The fruits of forced labour
Exploiting students as a source of free labour has long been part of the Futhark development process. It’s also not unusual in academia in general, and jokes about dusty decks, developed by generations of students, are common. The punchline tends to be about the code quality of these systems, which tend to be monstrosities developed by accretion as each contributor added whatever they required for their immediate needs, without any consideration for overall design. Many research compilers are exactly like this, and ever since we started development of Futhark, I was terrified that we would end up like that.
While Futhark has received many contributions from students, I think we have managed to avoid these problems.
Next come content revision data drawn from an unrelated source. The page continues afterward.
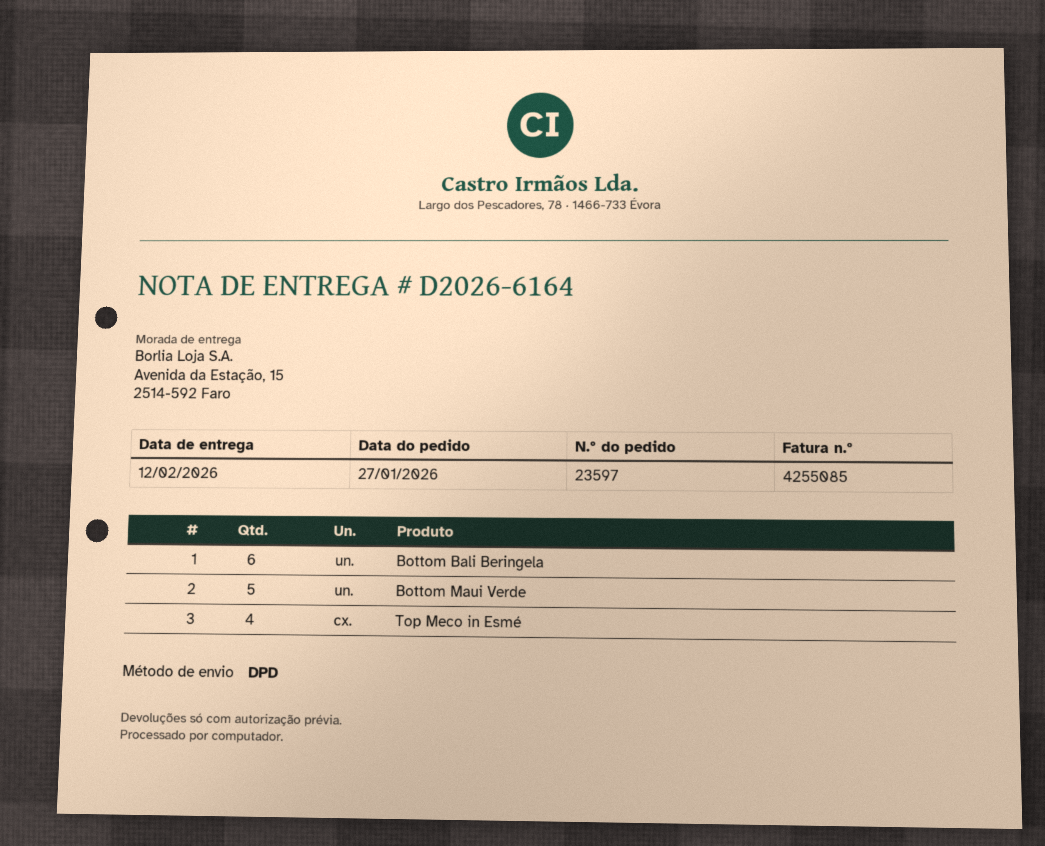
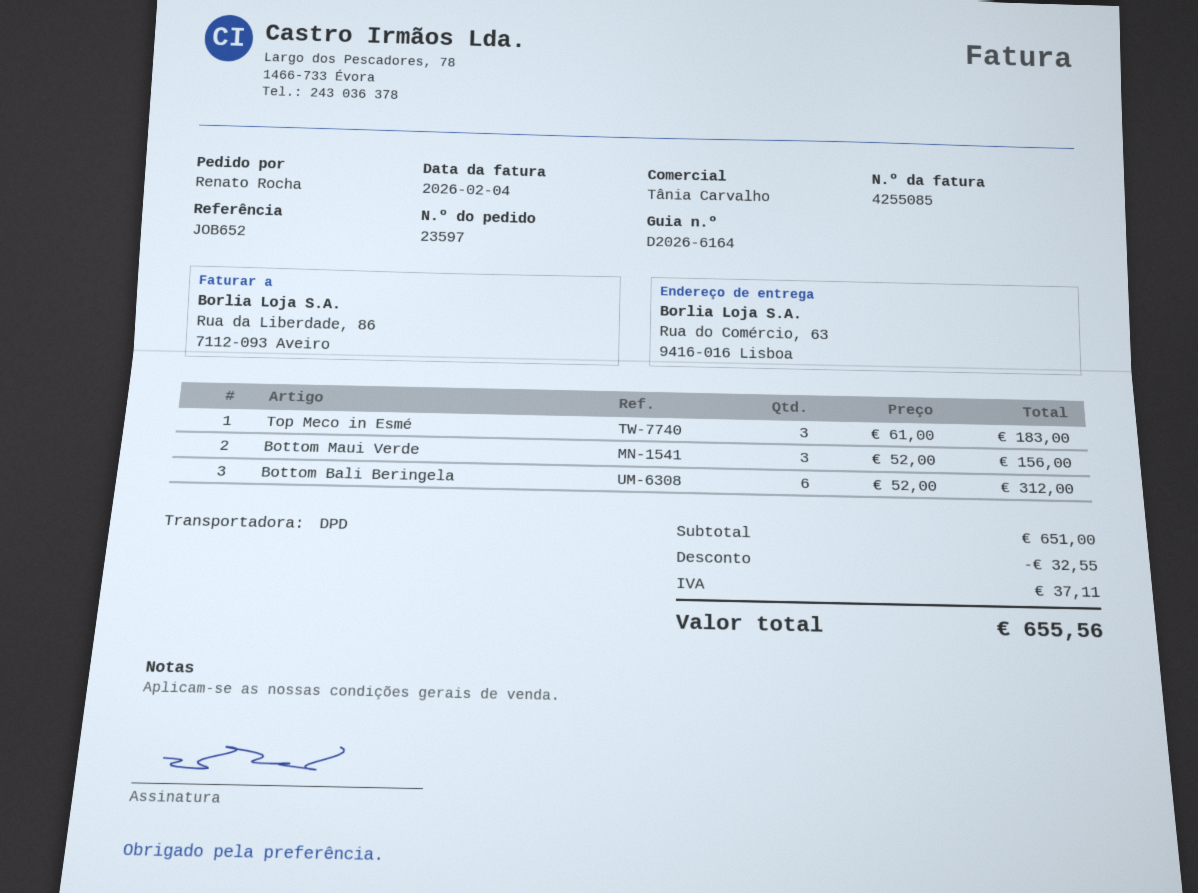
ship to: Avenida da Estação, 15, 2514-592 Faro -> Rua do Comércio, 63, 9416-016 Lisboa
Bottom Maui Verde: 5 -> 3
Top Meco in Esmé: 4 -> 3

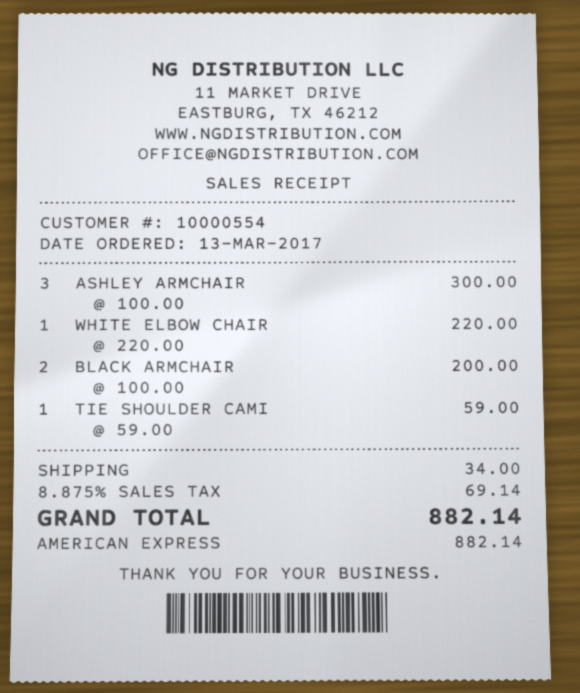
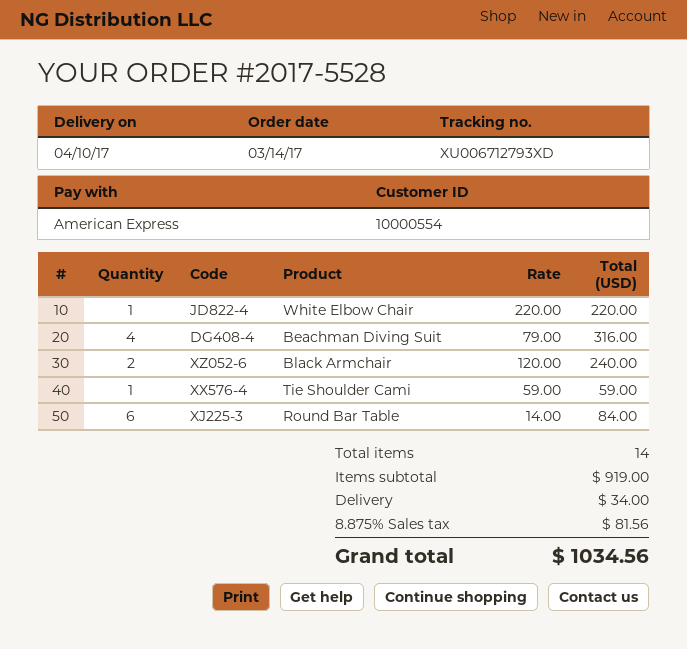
order date: 2017-03-13 -> 2017-03-14
ASHLEY ARMCHAIR: 3 x 100.00 = 300.00 -> none
BLACK ARMCHAIR: 2 x 100.00 = 200.00 -> 2 x 120.00 = 240.00
Beachman Diving Suit: none -> 4 x 79.00 = 316.00
Round Bar Table: none -> 6 x 14.00 = 84.00
tax: 8.875% = 69.14 -> 8.875% = 81.56
total: 882.14 -> 1034.56

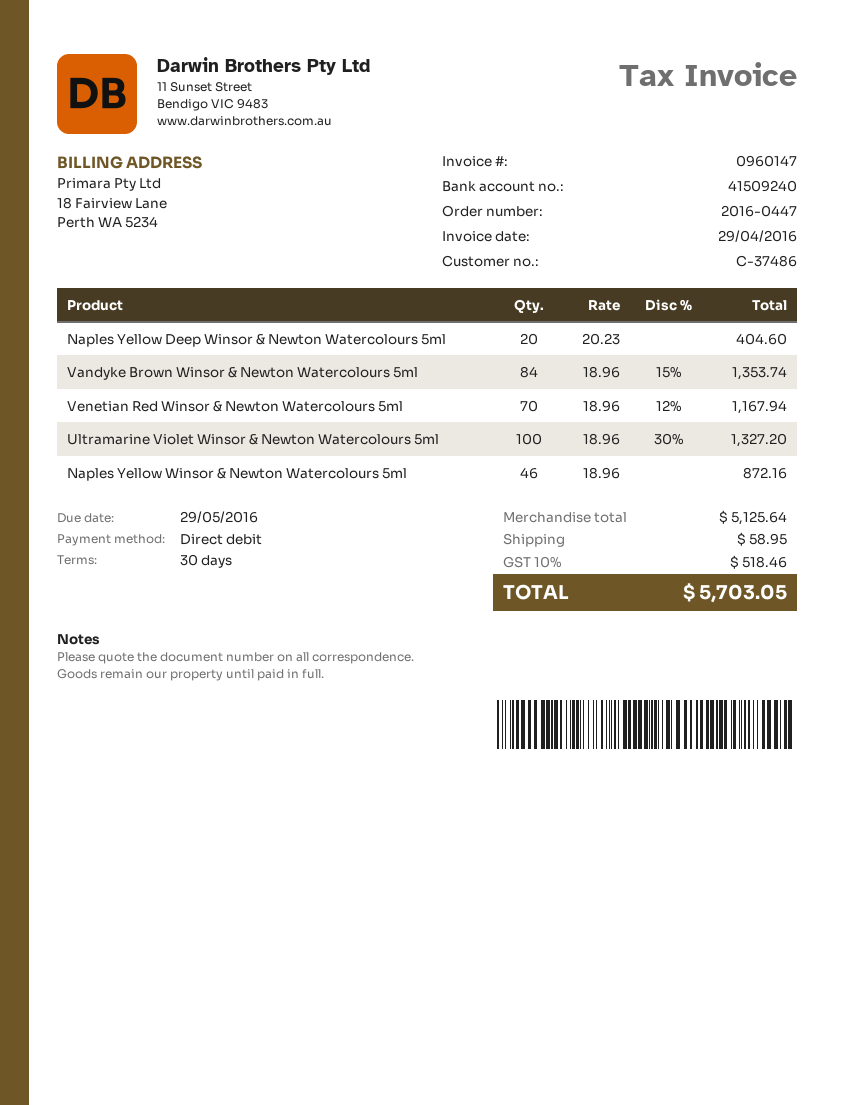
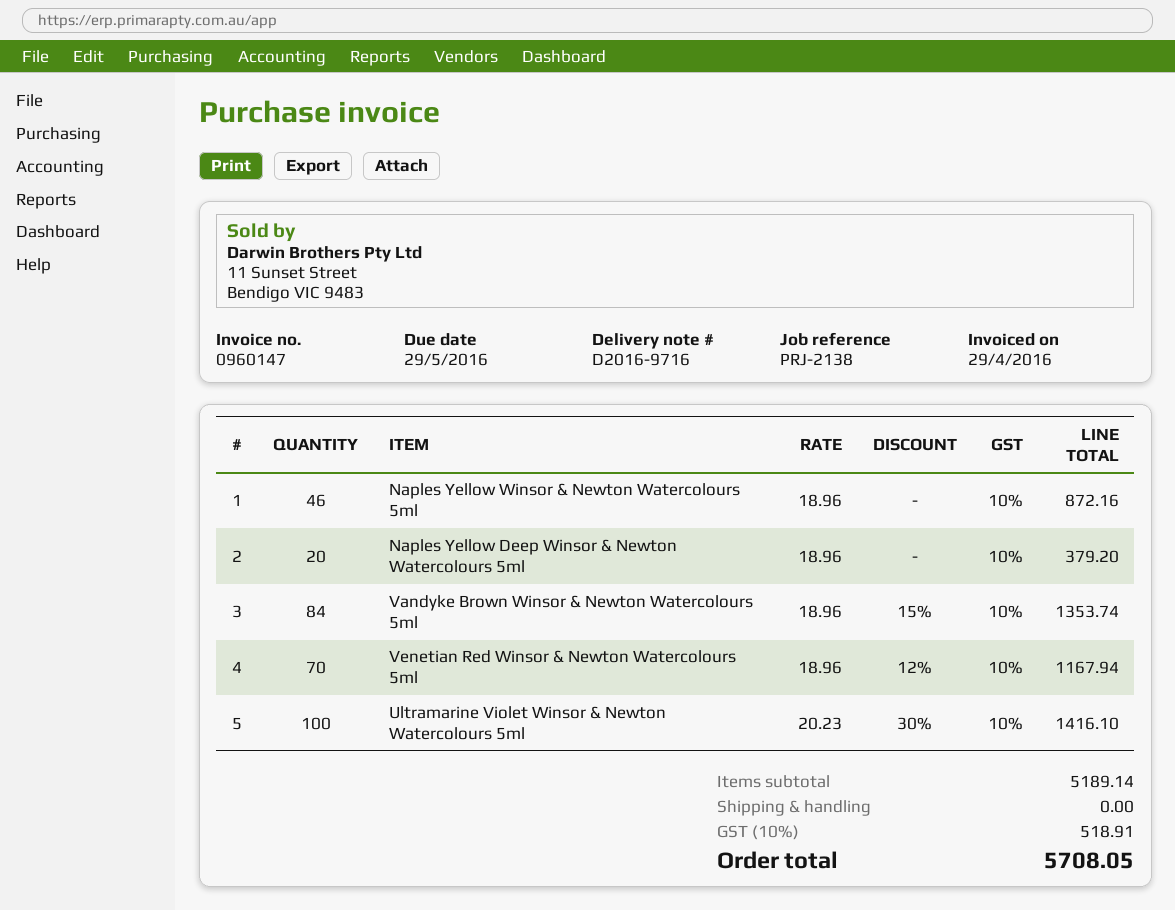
Naples Yellow Deep Winsor & Newton Watercolours 5ml: 20 x 20.23 = 404.60 -> 20 x 18.96 = 379.20
Ultramarine Violet Winsor & Newton Watercolours 5ml: 100 x 18.96 - 30% = 1327.20 -> 100 x 20.23 - 30% = 1416.10
subtotal: 5125.64 -> 5189.14
shipping: 58.95 -> 0.00
tax: 10% = 518.46 -> 10% = 518.91
total: 5703.05 -> 5708.05

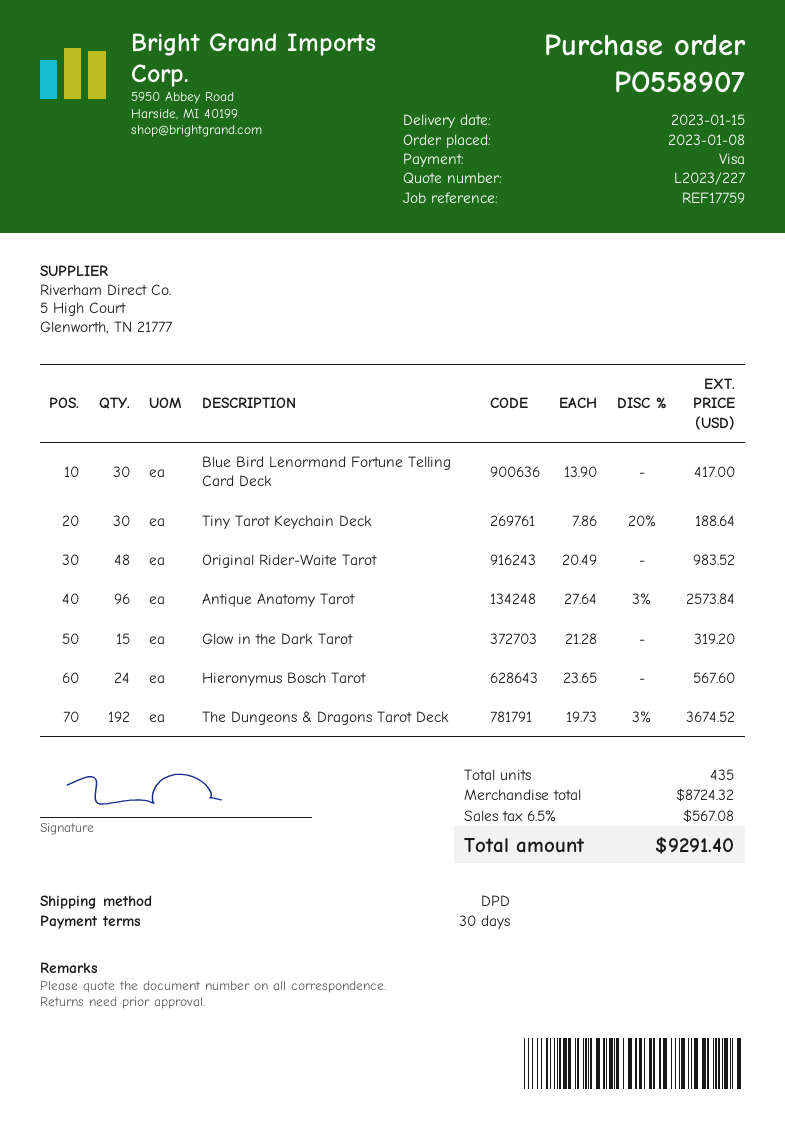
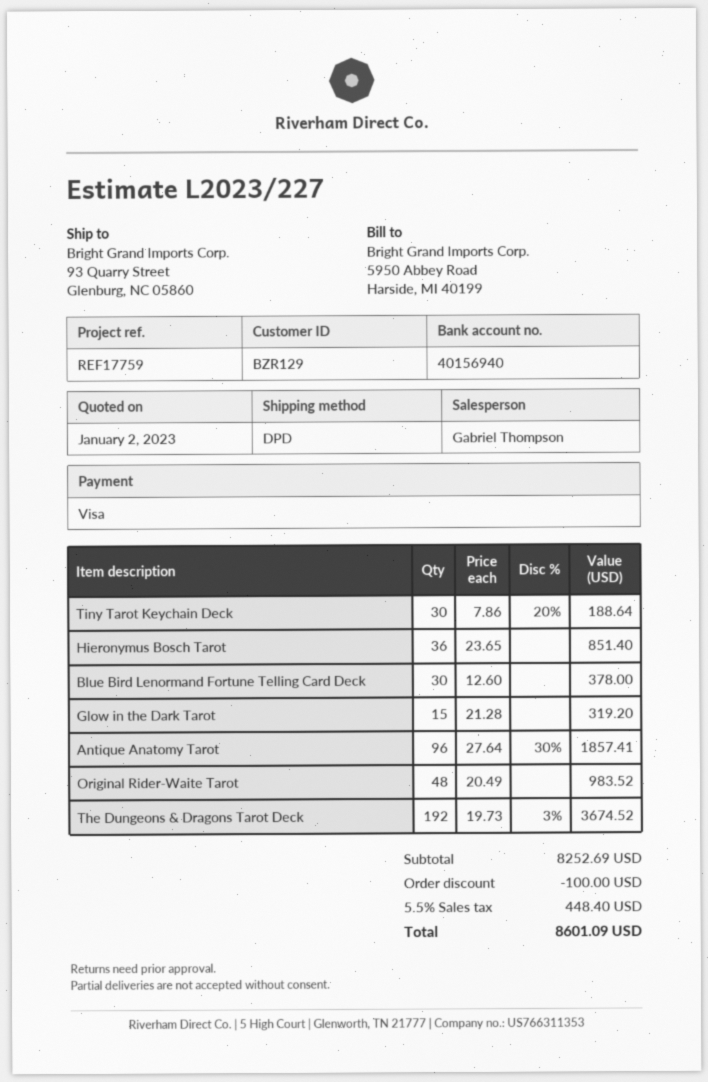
Blue Bird Lenormand Fortune Telling Card Deck: 30 x 13.90 = 417.00 -> 30 x 12.60 = 378.00
Antique Anatomy Tarot: 96 x 27.64 - 3% = 2573.84 -> 96 x 27.64 - 30% = 1857.41
Hieronymus Bosch Tarot: 24 x 23.65 = 567.60 -> 36 x 23.65 = 851.40
subtotal: 8724.32 -> 8252.69
discount: none -> 100.00
tax: 6.5% = 567.08 -> 5.5% = 448.40
total: 9291.40 -> 8601.09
The overall code quality of the compiler is still pretty high, judging by the ease with which we can still make changes and the relatively low bug density quantity. Further, the bugs we do have tend to be localised logic errors, rather than unintended interactions between distinct components. I have a few guesses for how we managed this:
Take software engineering seriously. The Futhark compiler is cleanly designed as a frontend, middle-end, and back-end. Interaction between these parts is through value-oriented interfaces. There is no mysterious hidden state in the form of global symbol tables. Compiler passes are functions from input program to output program. If you prettyprint any of these intermediate programs, what you see is the full state of the compiler. This makes it pretty easy to define new passes without having to modify much of the compiler, or to remove ones if they turn out to be broken. Only changes to the intermediate representation, which are rare, require non-local changes.
Be honest about the difficulty. While we are certainly actively recruiting students (it’s free labour!) we are honest about how difficult it is to work on a nontrivial compiler. We are not interested in having students at all costs. Some students aren’t up for doing applied projects at this level of complexity, and that’s fine.
Say no. Even if a student manages to complete a project, and even if they get a good grade, it is not a given that their code will make it into the compiler. We do not expect students to stick around to maintain their contributions, so we only merge code that we believe we can maintain long-term on our own. As an example, a student has been experimenting with supporting multi-GPU execution in the CUDA backend, which has not yet been merged. This is not because the student did bad work, but because the problem is inherently really hairy, requires modifications to our GPU runtime system, and it is not yet clear that this approach is the right one in the long run.
Treat the student as an open source contributor. For this latest run of projects, I asked the students to make draft pull requests quite early on. This let me do systematic code reviews (and fixes), correct misunderstandings, and make sure that the students didn’t go too far down incorrect paths. Having regular supervision meetings about concepts and ideas is well and good, but actually reviewing concrete code line-by-line helped this last batch of projects have even higher code quality than usual.
Be lucky. Maybe we just got really lucky this last semester. In that case, let’s just hope that we stay lucky.